Александр Михайлович с испугом глядел на нее. Лицо ее пылало, глаза метали молнии.
— Или ты съешь меня, Анжелика? — презрительно сказала Лора и вышла из комнаты.
— Я никогда не забуду ее слов о моей матери! — прошептала итальянка.
— Полноте, успокойтесь, — заметил Ртищев, — будем говорить о другом. Знаете вы новость? Владимир уезжает на два года за границу.
Смертельная бледность сменила яркий румянец гнева, пылавший на ее лице.
— Когда? — шепнула она, низко опустив голову на руки и сама опускаясь на стул.
— На будущей неделе. Но что это с вами опять? — тревожно спросил он.
— Ничего; я не совсем здорова, — с трудом выговорила она побелевшими губами. — Я пойду к себе.
Она шатаясь вышла из комнаты, оставив Александра Михайловича в большом недоумении.
Время быстро летело, наступил день отъезда графа Владимира.

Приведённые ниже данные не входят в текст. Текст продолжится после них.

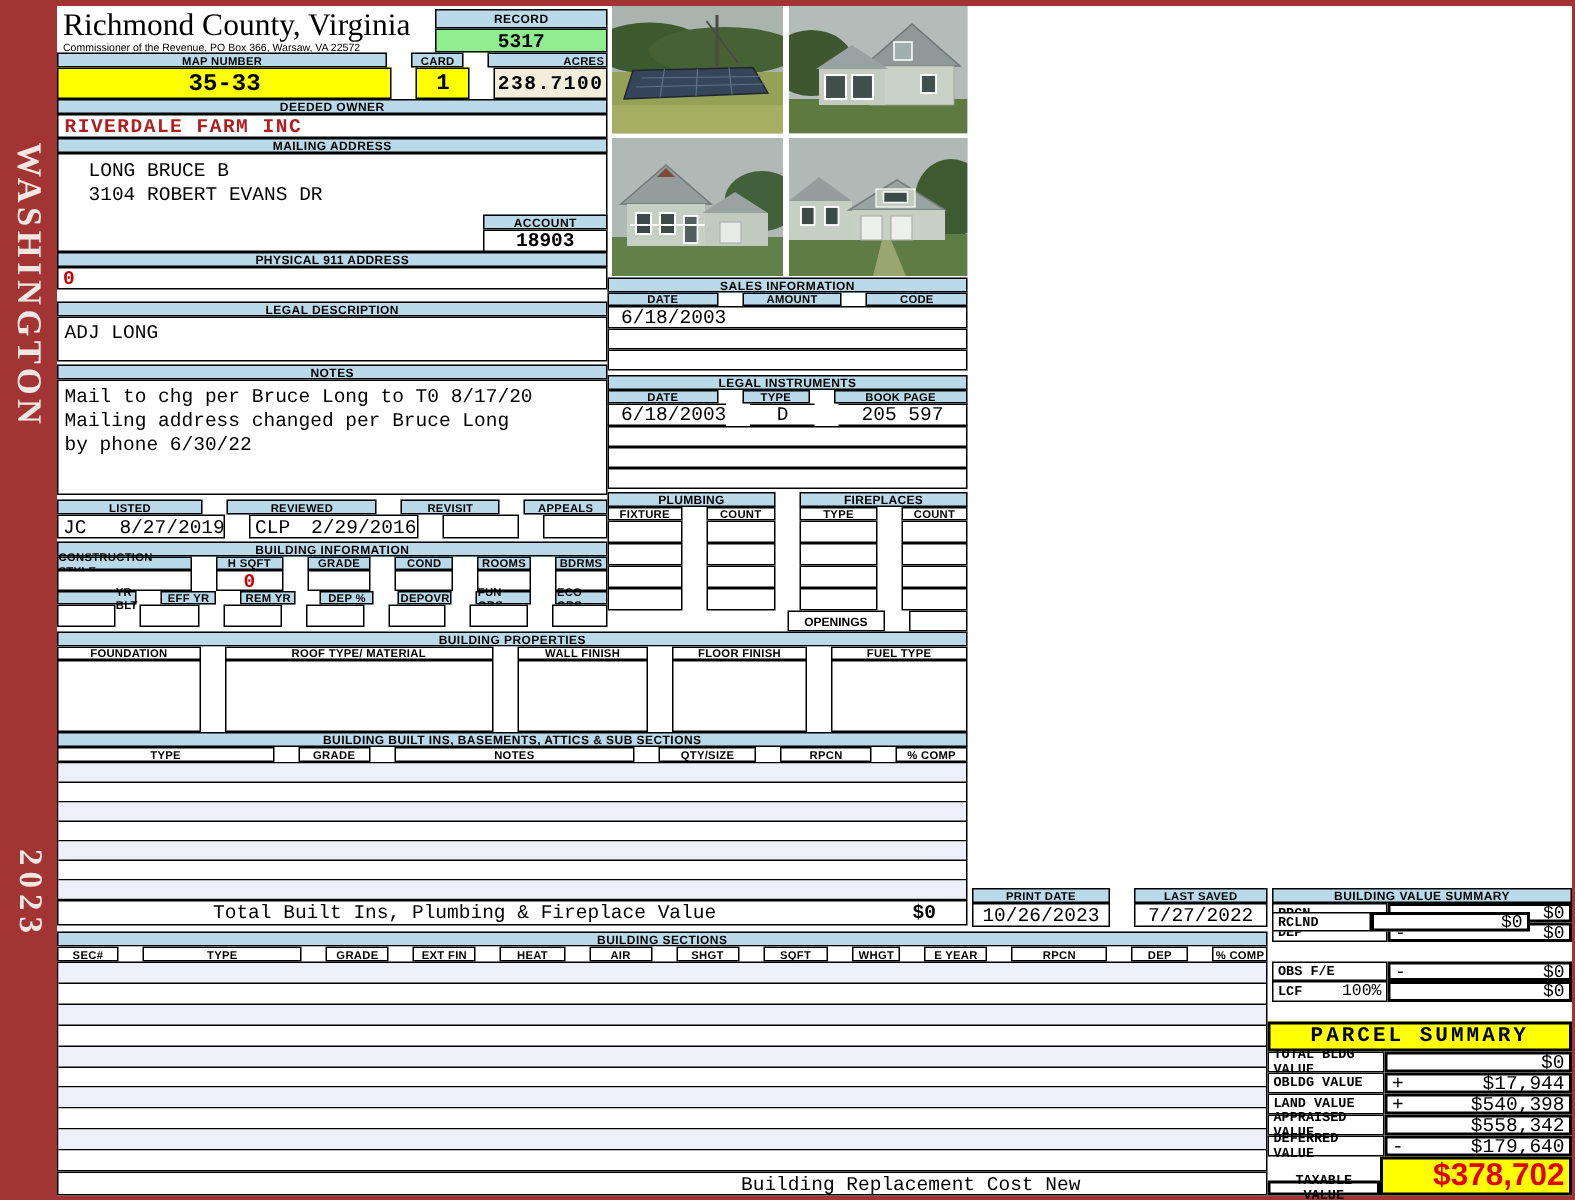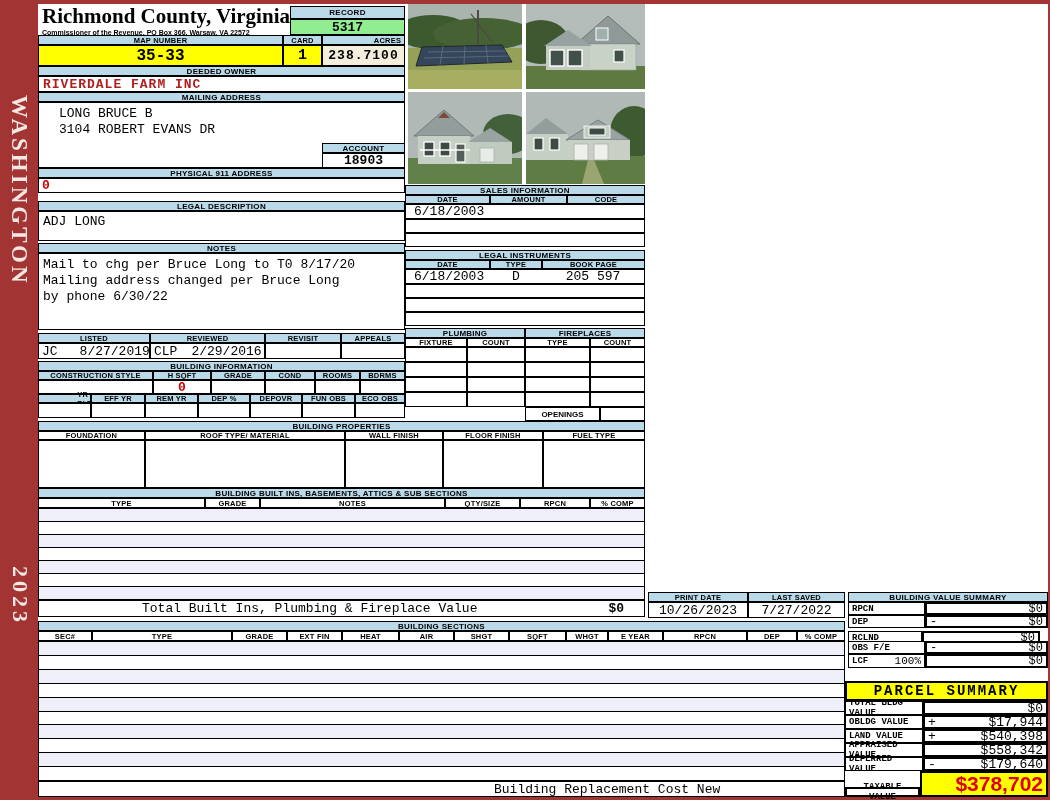--- a/index.html
+++ b/index.html
@@ -6,7 +6,7 @@
   html,body { background:#888; }
   .page { position:relative; width:1050px; height:800px; background:#fff; overflow:hidden;
           font-family:"Liberation Sans", sans-serif; }
-  .abs { position:absolute;font-weight:bold; }
+  .abs { position:absolute; }
   .mono { font-family:"Liberation Mono","DejaVu Sans Mono",monospace; }
   .edge { position:absolute; background:#A23434; }
   .sidebar { position:absolute; left:0; top:0; width:38px; height:800px; background:#A23434; }

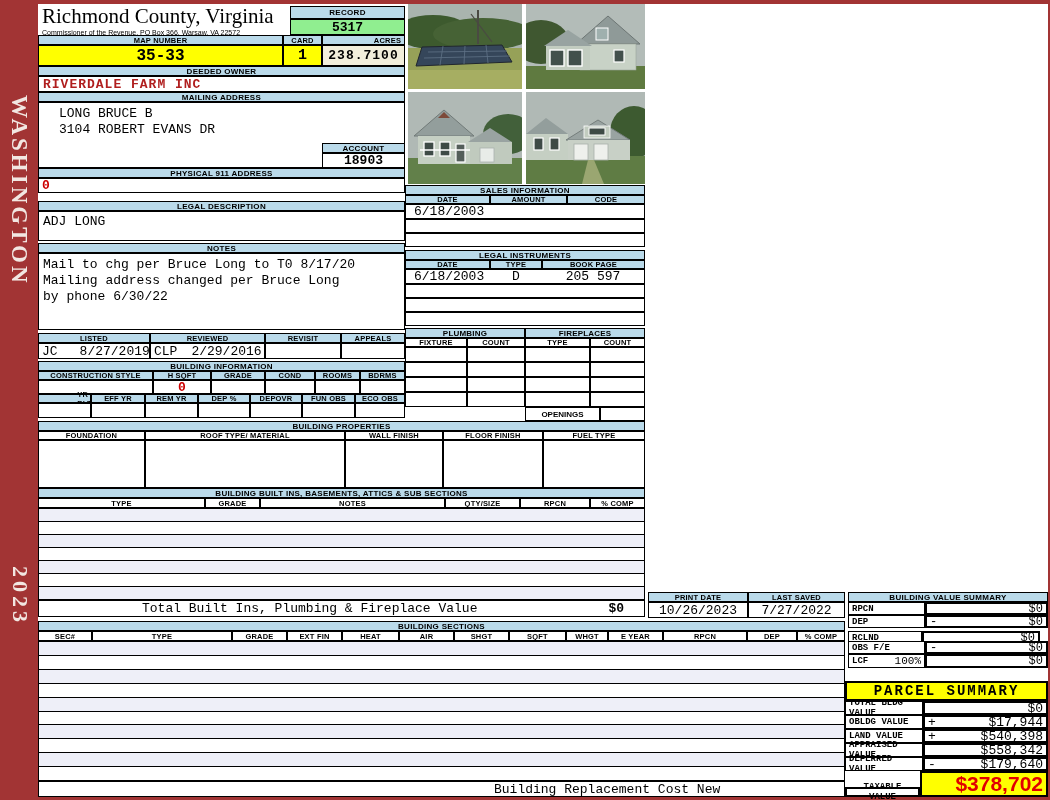--- a/index.html
+++ b/index.html
@@ -15,7 +15,7 @@
   .hdrbar { position:absolute; background:#BADAEA; border:1px solid #000;
             font:bold 8px "Liberation Sans",sans-serif; letter-spacing:.3px;
             display:flex; align-items:center; justify-content:center; }
-  .hrow, .vrow { position:absolute; display:flex; }
+  .hrow, .vrow { position:absolute; display:flex;gap:16px; }
   .hrow > div { border:1px solid #000; background:#BADAEA; height:100%;
             font:bold 7.5px "Liberation Sans",sans-serif; letter-spacing:.2px;
             display:flex; align-items:center; justify-content:center; }

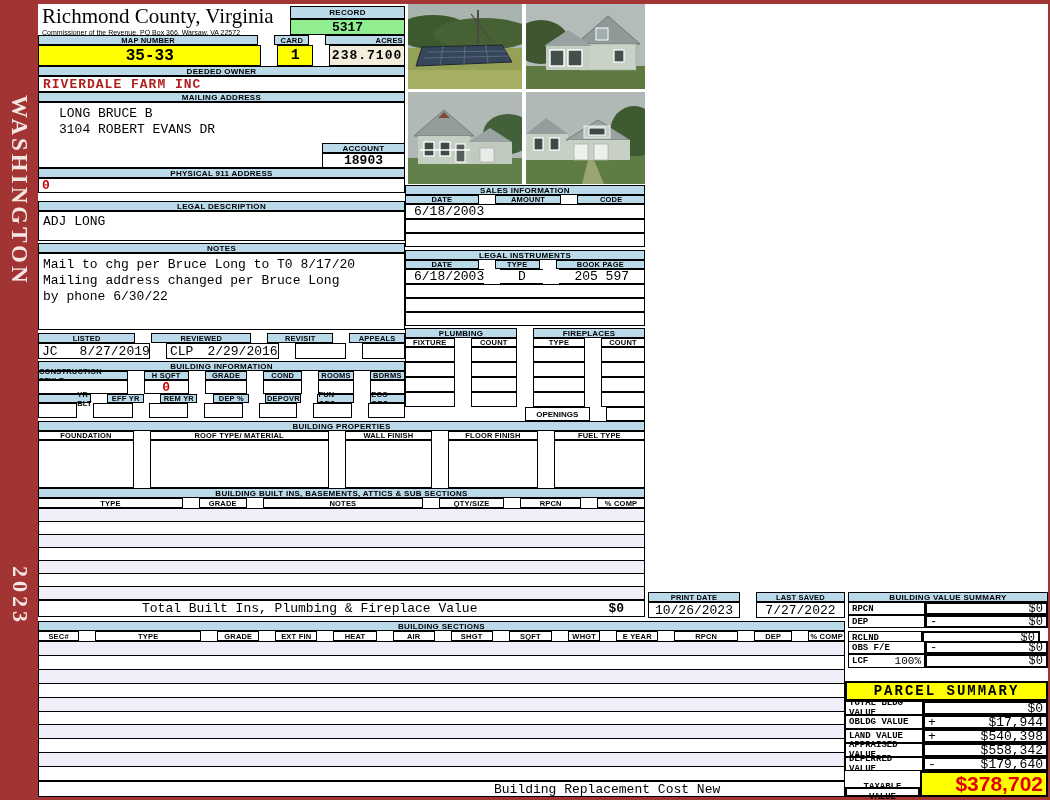--- a/index.html
+++ b/index.html
@@ -370,7 +370,7 @@
         <span>$0</span>
       </div>
   </div>
-  <div class="sumrow" style="left:848px;top:631px;width:192px;height:13px;">
+  <div class="sumrow" style="left:848px;top:608px;width:172px;height:13px;">
     <div class="lab" style="width:77px;">
         <span>RCLND</span>
         <span></span>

Хотя это было в четверг, Анжелика была дома, так как всю неделю ее била лихорадка и она чувствовала страшную ломоту во всем теле.
Старый граф один ехал провожать сына на вокзал, остальные прощались с ним дома.
Владимир был слегка взволнован.
Он крепко обнял мать и сестру и оглядел комнату, желая проститься с Анжеликой, но ее здесь не было.
— Где Анжелика? — спросил он.
— Вероятно, у себя, — сказала Марья Осиповна. — Оставь ее, ты опоздаешь.
Но Владимир сам побежал к ней. Постучавшись сперва, но не получив ответа, он вошел.
Анжелика лежала на кровати. Он подошел к ней.
— Вы нездоровы, Анжелика, не вставайте, — предупредил он, заметя ее движение, — я пришел только проститься с вами.
Он взял ее за руку и испугался, увидев безграничное отчаяние в ее выразительных глазах.
Она бессознательно подняла руки и обхватила его за шею.
Владимир быстро наклонился и поцеловал ее холодные бледные губы, весь вспыхнул, выпрямился и выбежал вон из комнаты.
Анжелика вскочила, хотела броситься за ним, но зашаталась и без чувств упала на ковер.
Ее подняла вошедшая прислуга и уложила в постель.
У ней открылась нервная горячка.
Два месяца провела она между жизнью и смертью, а потом, для поправления надломленного серьезной болезнью здоровья, уехала с семейством ее профессора пения в Италию.
Там пробыла она полгода, вернулась ненадолго в Варшаву и вместе с Ладомирскими отправилась в их имение около этого города.
Старый граф быстро дряхлел и, удалившись за год перед этим от дел, не покидал деревни.
Когда зимой графиня с дочерью уехали в Варшаву, граф с Анжеликой остался в имении.
После своей болезни она страшно выросла и хорошела, как говорится, не по дням, а по часам.